Гайдзин
Шрифт:
— Вы знаете голландский?
— Опять же лишь несколько слов. Все ученики-переводчики, отправлявшиеся в Японию, должны были пройти шестимесячный курс, но министерство отправило нас с первым же пароходом. А почему именно голландский является официальным иностранным языком, которым пользуются японские чиновники?
— Он им и не является. Министерство иностранных дел ошибается, как ошибается в отношении многих других вещей. Но на данный момент это единственный из европейских языков, на котором говорят несколько бакуфу... я его сейчас приподниму слегка,
Тайрер подчинился, неуклюже орудуя здоровой левой рукой.
Теперь Струан лежал на хирургическом столе совсем голый. Рядом были разложены хирургические инструменты, баночки с мазями и флаконы с жидкостями. Бебкотт отвернулся, надел тяжелый непромокаемый фартук, и Тайрер вместо врача сразу увидел перед собой обыкновенного мясника. Его желудок сжался, и он едва успел добежать до таза.
Бебкотт вздохнул. Сколько сотен раз меня вот так выворачивало наизнанку, когда казалось, что уже и извергать больше нечего, а потом все равно рвало ещё. Но мне нужен помощник, так что этому юноше придется повзрослеть.
— Подойдите сюда, мы должны действовать быстро.
— Я не могу, я просто не могу...
Доктор тут же заставил свой голос звучать грубо.
— Вы немедленно подойдете сюда и будете помогать, или Струан умрет, а прежде чем это случится, я вышибу из вас дух к чертовой матери!
С трудом переставляя ноги, Тайрер подошел и встал с ним рядом.
— Не сюда, ради Создателя. Становитесь напротив меня! Держите ему руки!
От прикосновения рук Тайрера Струан на короткое мгновение открыл глаза, потом скользнул назад в свой кошмар, кривя рот и что-то невнятно бормоча.
— Это я, — прошептал Тайрер, не зная, что ещё сказать.

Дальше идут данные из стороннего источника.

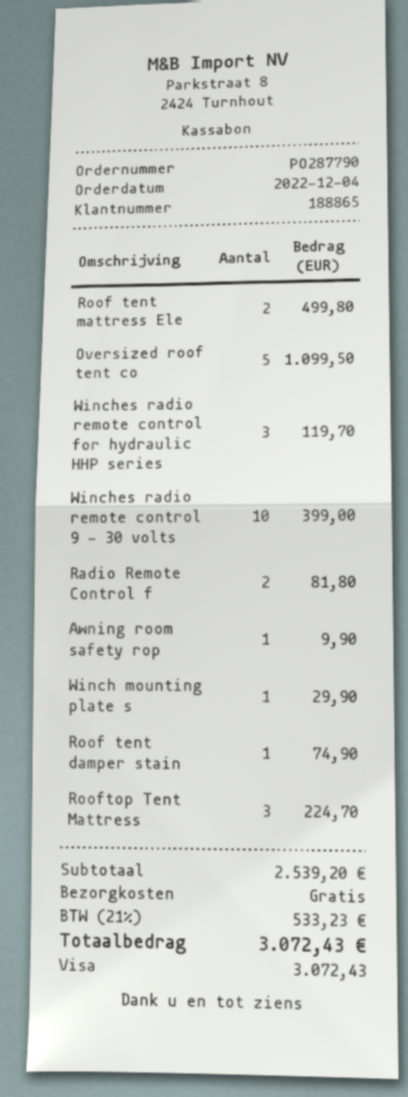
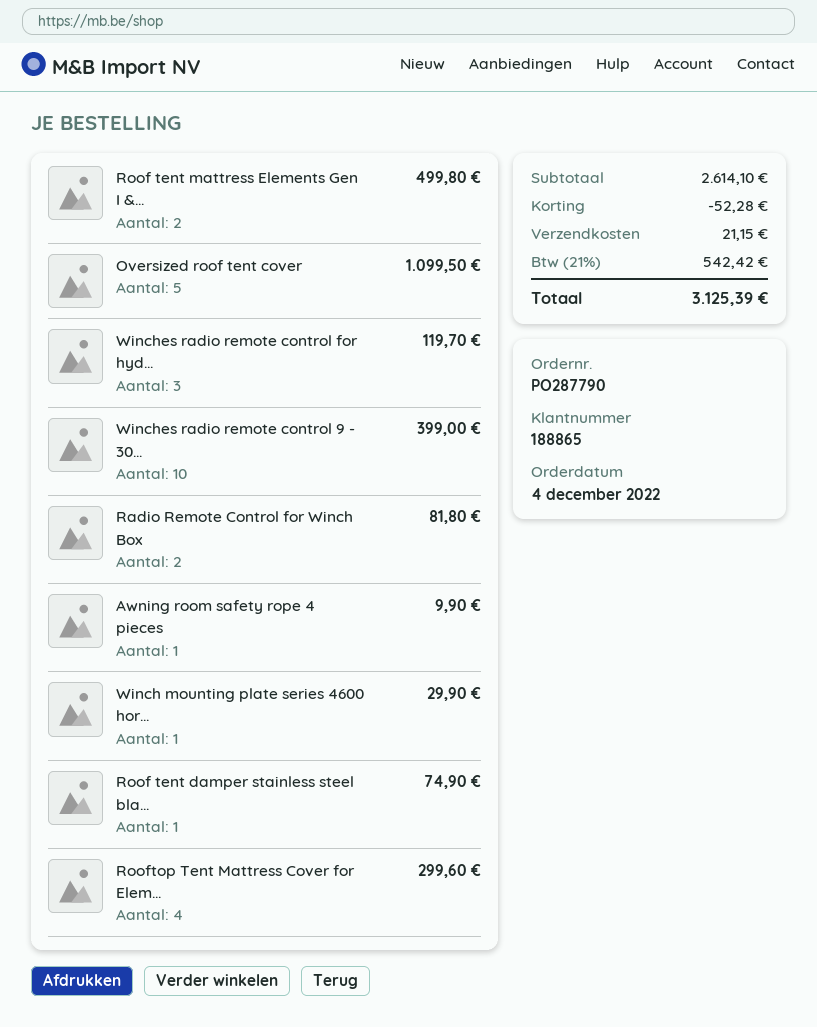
Rooftop Tent Mattress: 3 for 224.70 -> 4 for 299.60
subtotal: 2539.20 -> 2614.10
discount: none -> 52.28
shipping: 0.00 -> 21.15
tax: 21% = 533.23 -> 21% = 542.42
total: 3072.43 -> 3125.39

С другой стороны стола Бебкотт открыл небольшую бутылочку без этикетки и налил желтоватую маслянистую жидкость на толстую, сложенную в несколько слоев белую тряпицу.
— Держите его покрепче, — сказал он и прижал салфетку ко рту и носу Струана.

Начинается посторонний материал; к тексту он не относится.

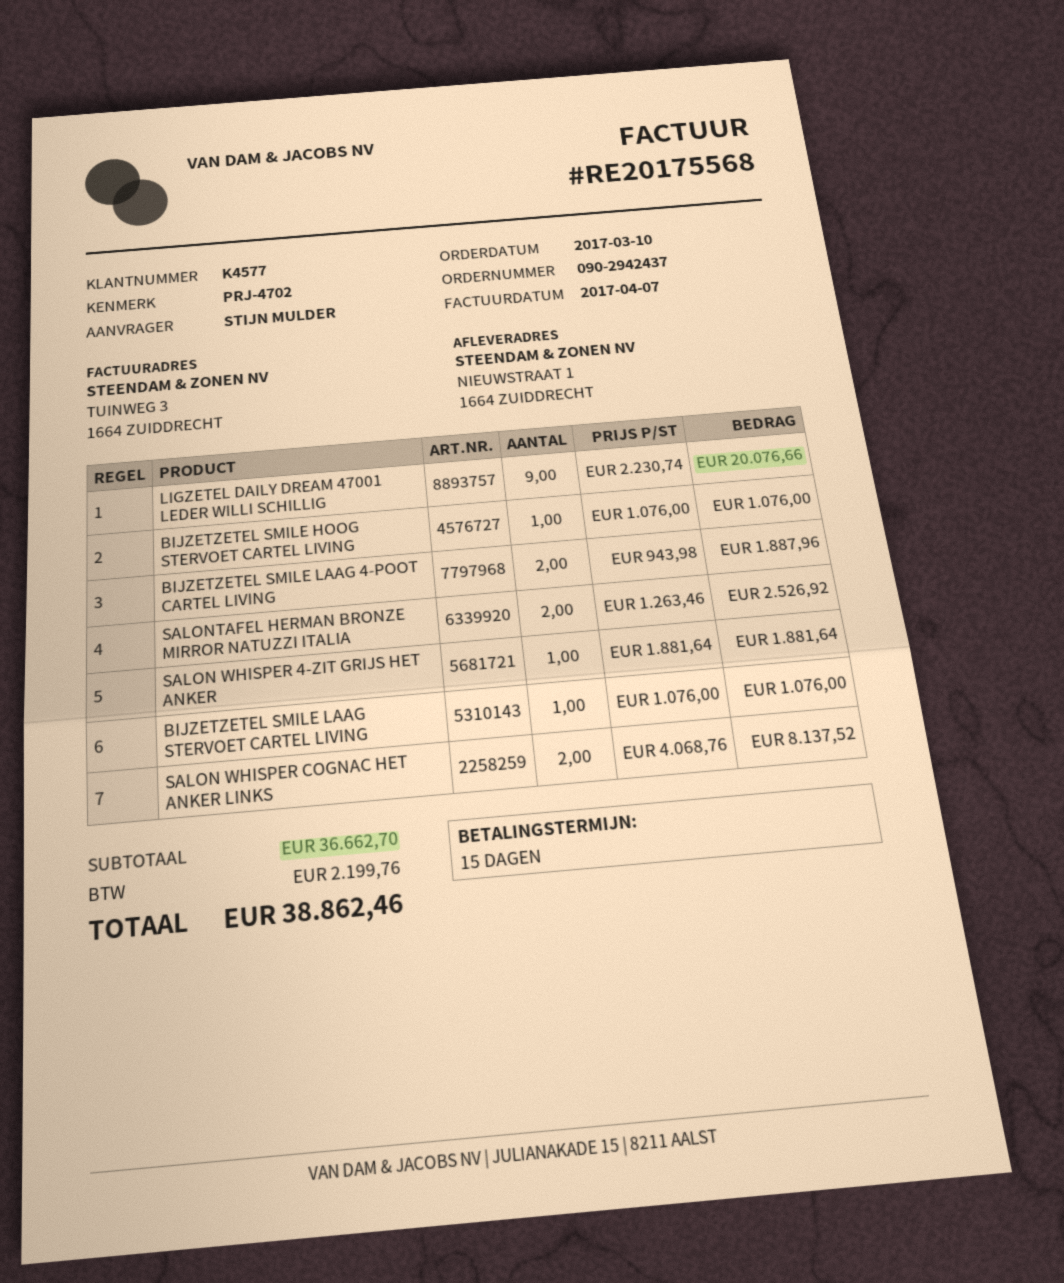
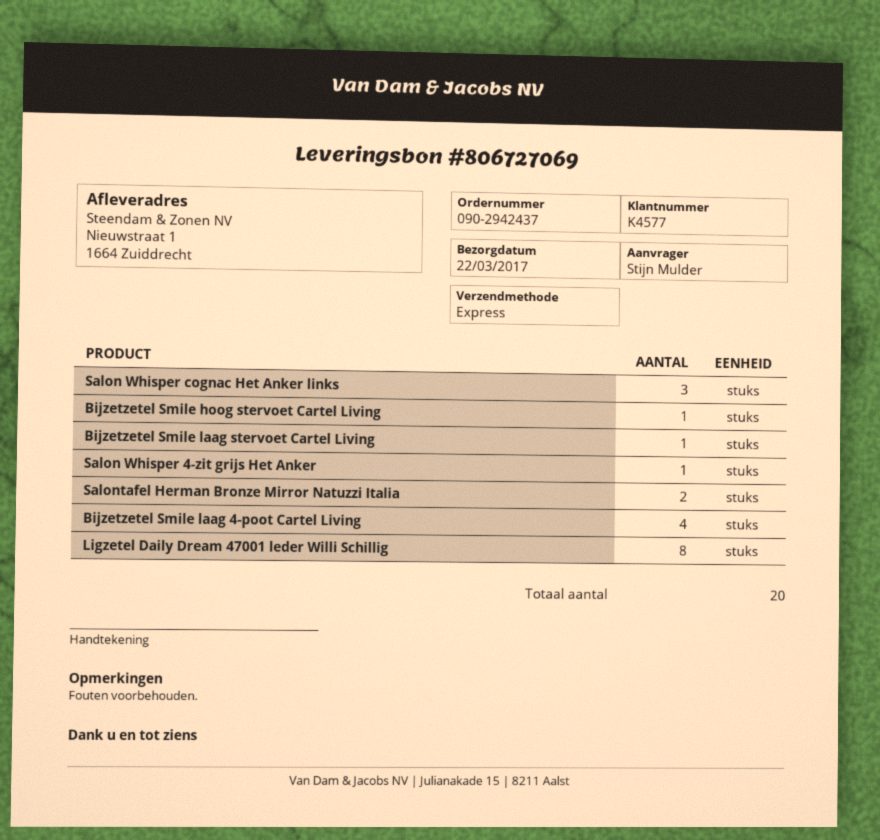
LIGZETEL DAILY DREAM 47001 LEDER WILLI SCHILLIG: 9 -> 8
BIJZETZETEL SMILE LAAG 4-POOT CARTEL LIVING: 2 -> 4
SALON WHISPER COGNAC HET ANKER LINKS: 2 -> 3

В тот же миг Струан почувствовал, что задыхается, и с неожиданной силой вцепился в салфетку, почти отодрав её от лица.
— Ради бога, да держите же его! — прорычал Бебкотт. Тайрер опять схватил Струана за руки, забыв о своей ране,
вскрикнул от боли, но сумел не разжать рук. От паров эфира его опять начало тошнить. Струан продолжал бороться ними, мотая головой, стараясь глотнуть воздуха, чувствуя, как его с головой затягивает в бездонную выгребную яму. Постепенно силы оставили его, и он затих.
— Отлично, — сказал Бебкотт. — Просто поразительно, откуда у больных иной раз берется такая силища. — Он перевернул Струана на живот, поудобнее устроил на столе его голову. Теперь стали видны подлинные размеры раны, которая начиналась на спине, шла вокруг бока под самыми ребрами и кончалась рядом с пупком. — Внимательно следите за ним. Если он шевельнется, тут же скажите мне. Когда придет время, дадите ему ещё эфира... — Но Тайрер уже снова сгибался над тазиком. — Живее!

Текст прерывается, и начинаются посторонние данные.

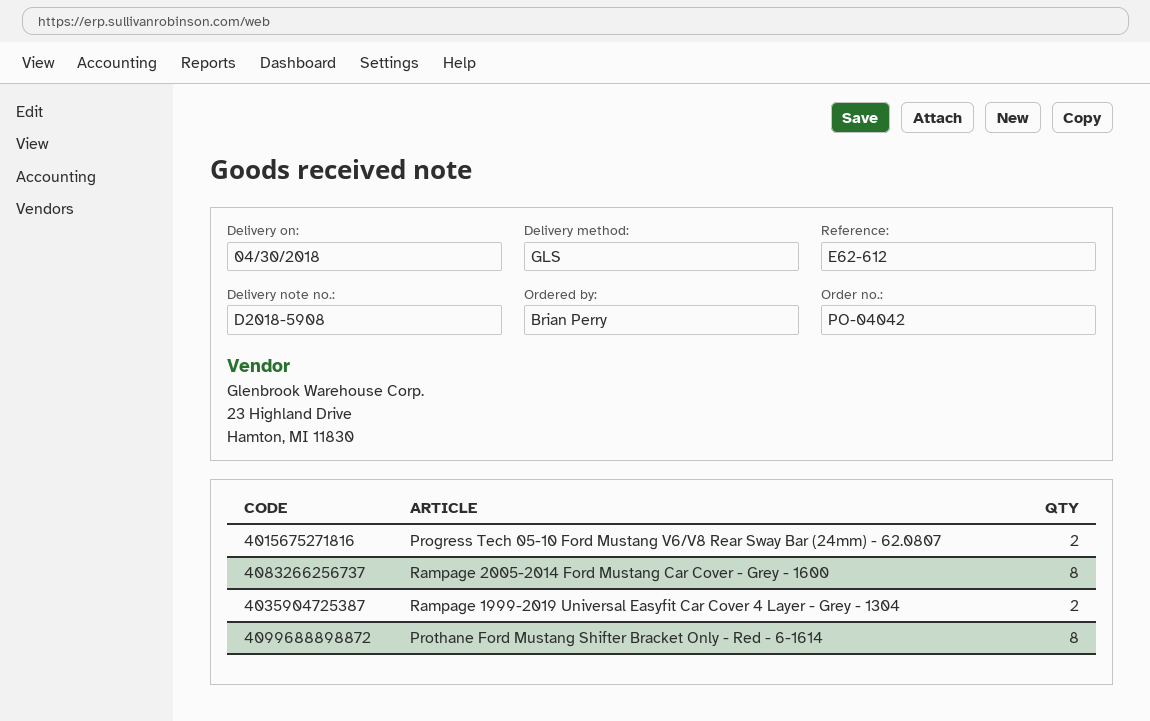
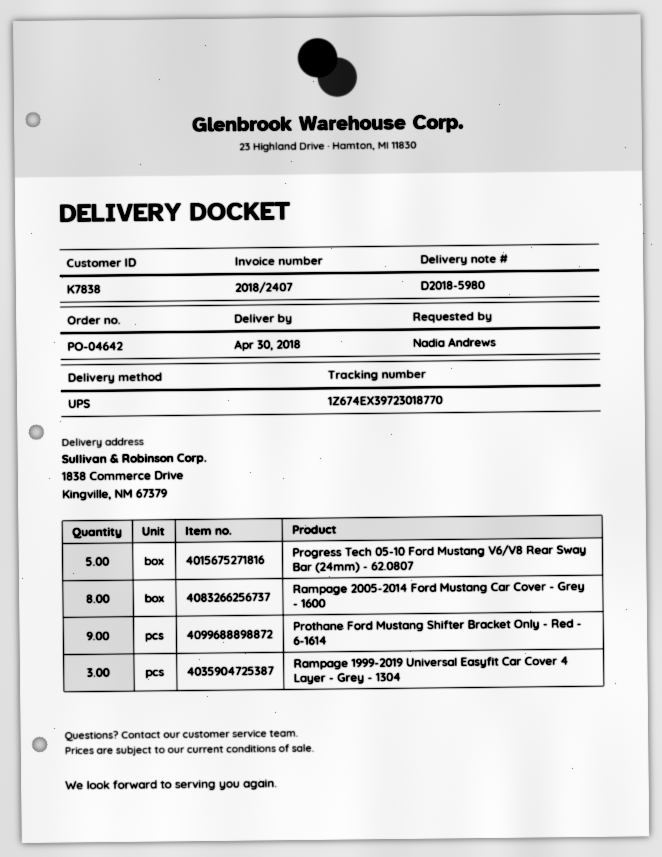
order number: PO-04042 -> PO-04642
delivery note number: D2018-5908 -> D2018-5980
ordered by: Brian Perry -> Nadia Andrews
shipping method: GLS -> UPS
Progress Tech 05-10 Ford Mustang V6/V8 Rear Sway Bar (24mm) - 62.0807: 2 -> 5
Rampage 1999-2019 Universal Easyfit Car Cover 4 Layer - Grey - 1304: 2 -> 3
Prothane Ford Mustang Shifter Bracket Only - Red - 6-1614: 8 -> 9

Бебкотт не стал его ждать, предоставив рукам заниматься своим делом. Он привык оперировать в условиях гораздо хуже этих. Крым, десятки тысяч умирающих солдат — в основном холера, дизентерия, оспа, а потом ещё раненые, вой и стоны днём и ночью; и по ночам — Леди с Лампой, которая сумела сотворить порядок из хаоса, до неё безраздельно властвовавшего в военных госпиталях. Сестра Найтингейл, которая приказывала, уговаривала, угрожала, требовала, умоляла, но каким-то непостижимым образом все же осуществила свои новые идеи и вычистила грязь, прогнала безнадежность и ненужную смерть, и при этом в любой час ночи находила время навещать больных и страждущих; высоко подняв над головой свою лампу с масляным фитильком или свечой, она освещала себе путь, переходя от кровати к кровати.
— Не понимаю, как ей это удалось, — пробормотал он.
— Сэр?
Он вскинул глаза и увидел Тайрера с бледным лицом, недоуменно уставившегося на него. Он совсем забыл о нем.
— Я просто вспомнил Леди с Лампой, — объяснил он, позволяя рту говорить, чтобы успокоиться, но не давая этому разговору мешать его сосредоточенной работе над рассеченными мышцами и поврежденными венами. — Флоренс Найтингейл. Она приехала в Крым всего с тридцатью восемью сестрами милосердия и за четыре месяца снизила смертность с сорока человек из каждой сотни до примерно двух.
Тайрер знал эти цифры, их знал любой англичанин, знал и с гордостью понимал, что эта женщина была ни больше ни меньше как основоположницей современной профессии ухода за больными.
— Какой она была... я имею в виду как человек?
— Сущей Мегерой, если ты не поддерживал чистоту и не выполнял её распоряжений. В остальном она была святой — в самом христианском смысле этого слова. Она родилась в Италии, во Флоренции, — отсюда и её имя, — хотя была англичанкой до мозга костей.
— Да. — Тайрер почувствовал теплоту, звучавшую в голосе хирурга. — Это чудесно. Просто замечательно. Вы хорошо её знали?
Глаза Бебкотта ни на миг не отрывались от раны и от его мудрых пальцев, которые прошли вглубь и обнаружили, как он и опасался, перерезанную кишку. Незаметно для самого себя он чертыхнулся. Осторожно начал искать второй конец. Зловоние усилилось.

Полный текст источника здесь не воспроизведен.